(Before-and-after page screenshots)
----------------------------------------
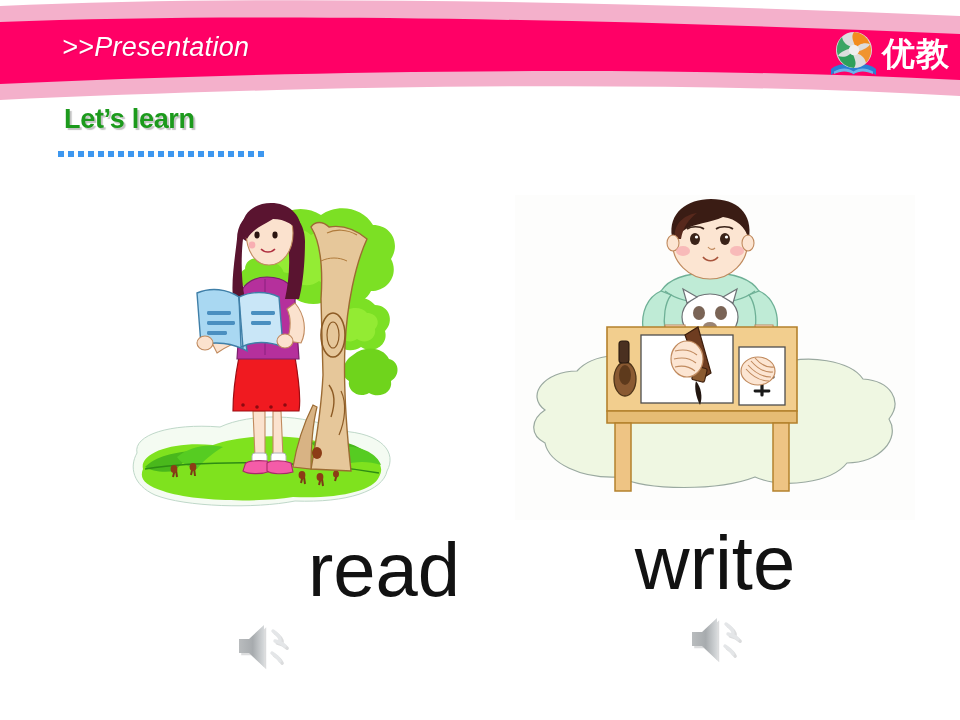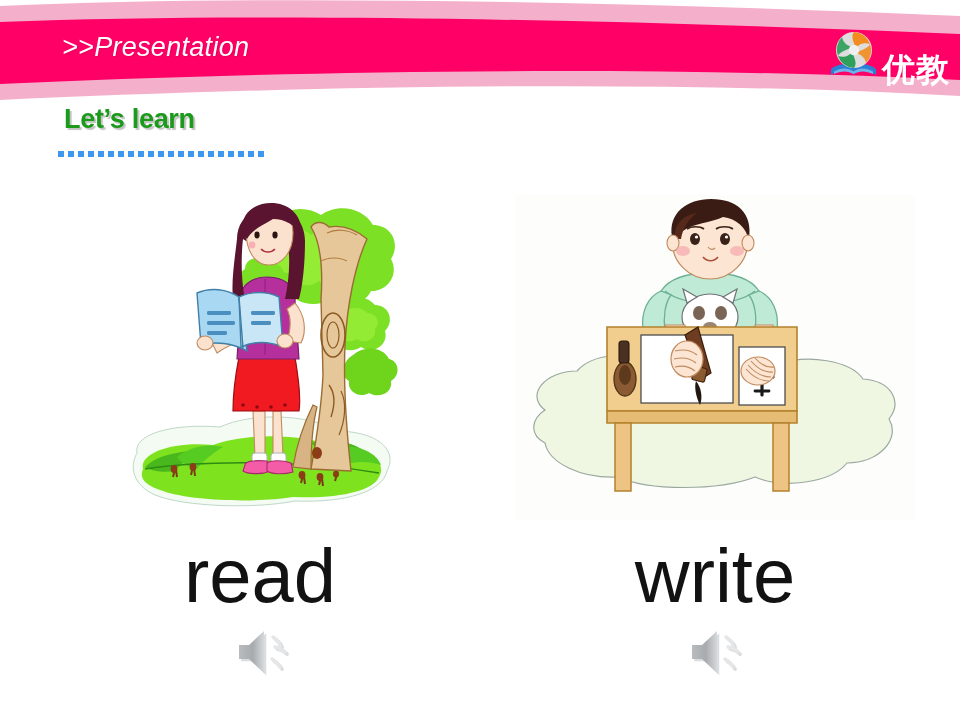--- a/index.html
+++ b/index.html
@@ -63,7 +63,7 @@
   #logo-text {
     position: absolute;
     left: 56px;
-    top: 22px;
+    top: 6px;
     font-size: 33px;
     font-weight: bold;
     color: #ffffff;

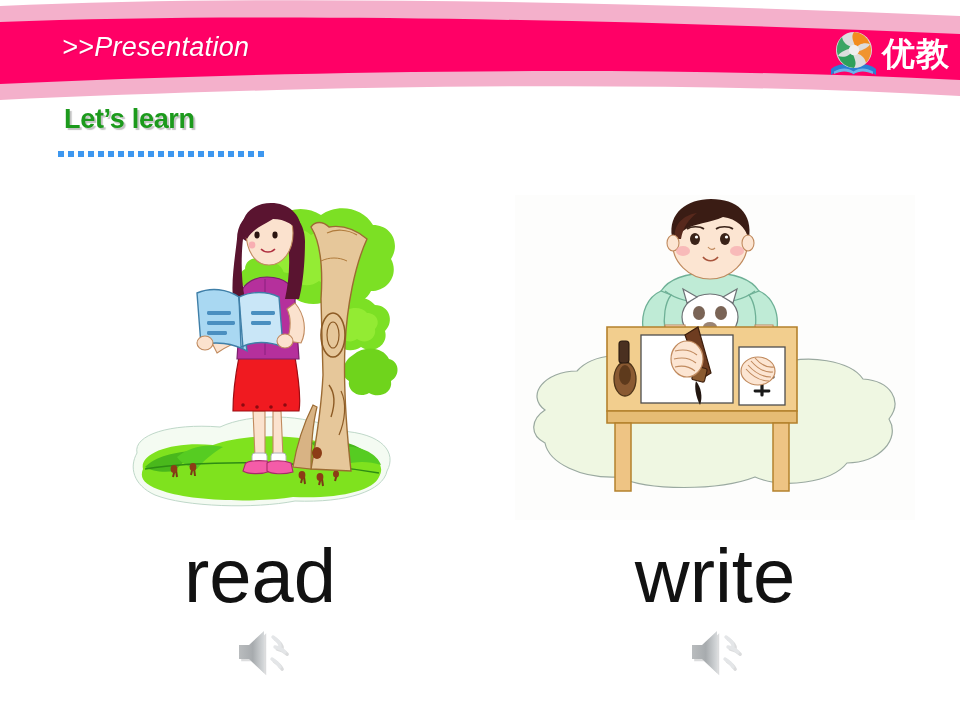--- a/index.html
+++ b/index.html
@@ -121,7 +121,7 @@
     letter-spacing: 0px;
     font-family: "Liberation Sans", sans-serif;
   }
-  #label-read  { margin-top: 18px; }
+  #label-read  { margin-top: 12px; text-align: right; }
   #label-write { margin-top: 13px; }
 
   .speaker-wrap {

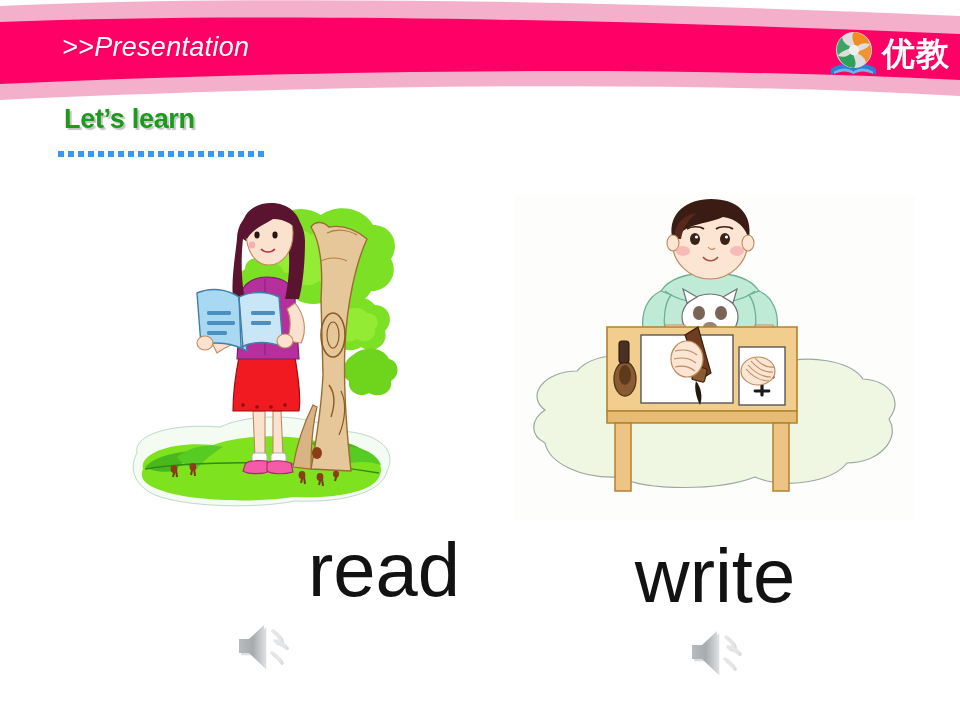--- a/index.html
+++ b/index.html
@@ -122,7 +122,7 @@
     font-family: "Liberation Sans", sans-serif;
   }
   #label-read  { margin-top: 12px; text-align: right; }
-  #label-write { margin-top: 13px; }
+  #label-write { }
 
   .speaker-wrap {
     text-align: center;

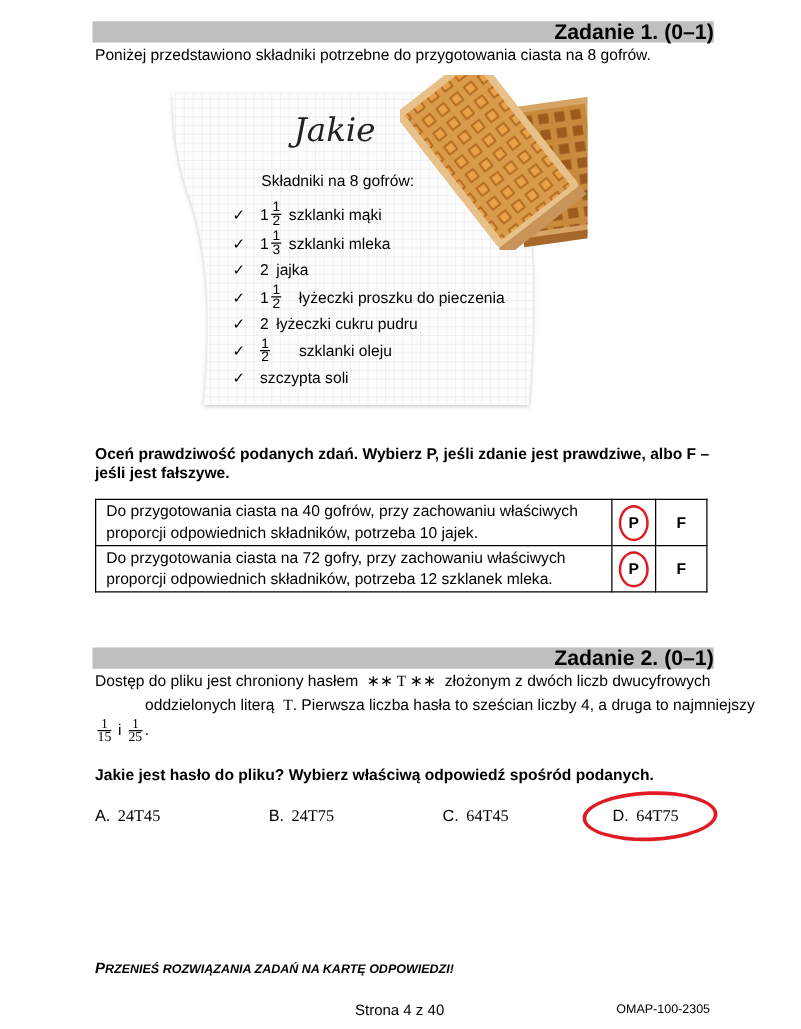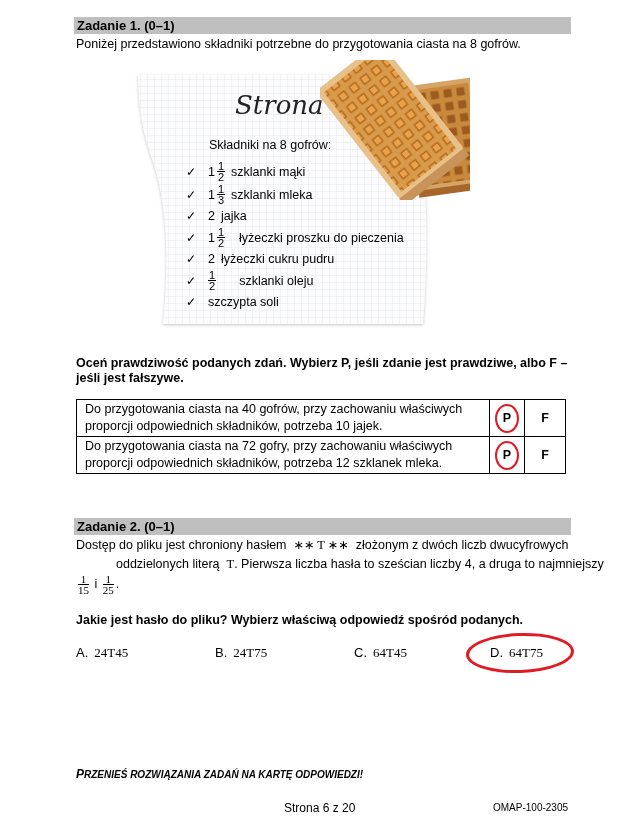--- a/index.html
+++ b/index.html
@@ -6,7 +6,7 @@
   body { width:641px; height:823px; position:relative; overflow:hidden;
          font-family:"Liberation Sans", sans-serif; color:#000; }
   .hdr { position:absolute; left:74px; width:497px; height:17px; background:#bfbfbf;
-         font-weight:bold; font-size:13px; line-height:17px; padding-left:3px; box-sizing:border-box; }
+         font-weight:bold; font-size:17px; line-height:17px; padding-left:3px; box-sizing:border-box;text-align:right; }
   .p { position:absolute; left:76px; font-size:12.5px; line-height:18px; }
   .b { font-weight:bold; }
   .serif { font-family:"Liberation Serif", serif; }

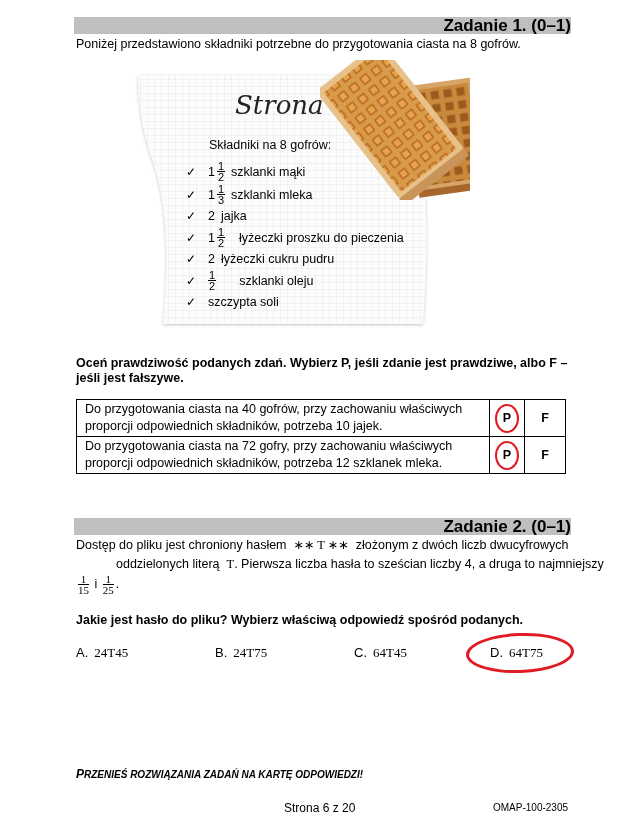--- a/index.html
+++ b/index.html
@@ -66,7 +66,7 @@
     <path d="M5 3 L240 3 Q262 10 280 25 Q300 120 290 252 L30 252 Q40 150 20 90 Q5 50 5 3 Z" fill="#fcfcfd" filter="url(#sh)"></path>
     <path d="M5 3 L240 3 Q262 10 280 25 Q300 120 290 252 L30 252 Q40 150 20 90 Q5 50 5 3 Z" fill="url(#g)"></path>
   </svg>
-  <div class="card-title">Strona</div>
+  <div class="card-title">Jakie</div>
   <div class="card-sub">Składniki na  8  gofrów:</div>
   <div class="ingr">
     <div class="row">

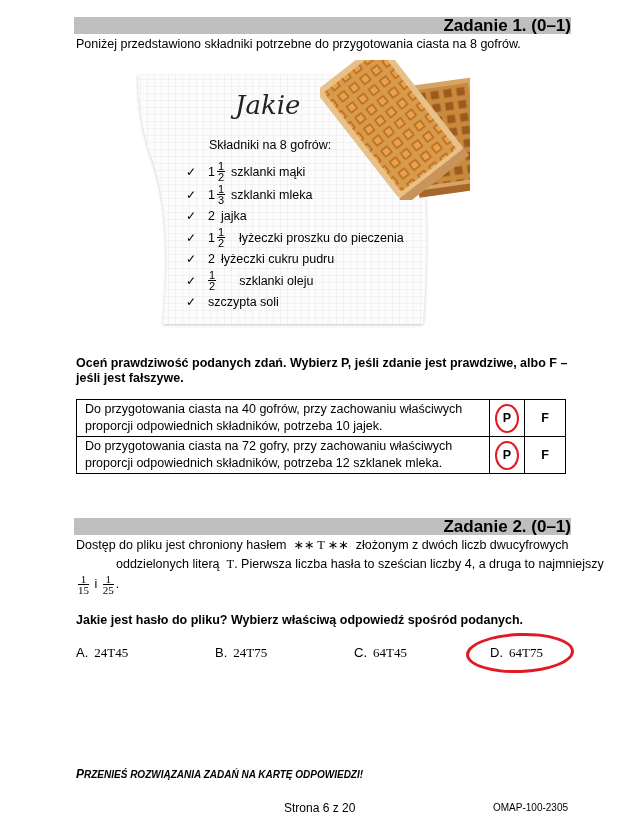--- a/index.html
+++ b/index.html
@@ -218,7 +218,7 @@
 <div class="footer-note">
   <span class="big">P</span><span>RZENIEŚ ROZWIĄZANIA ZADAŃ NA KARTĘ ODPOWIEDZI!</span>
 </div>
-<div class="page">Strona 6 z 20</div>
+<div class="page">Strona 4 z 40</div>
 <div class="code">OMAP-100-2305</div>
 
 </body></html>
----------------------------------------
Exercise brief :: Review the preceding data and report every line that includes the string "Strona".

Task output ::
-  <div class="card-title">Strona</div>
-<div class="page">Strona 6 z 20</div>
+<div class="page">Strona 4 z 40</div>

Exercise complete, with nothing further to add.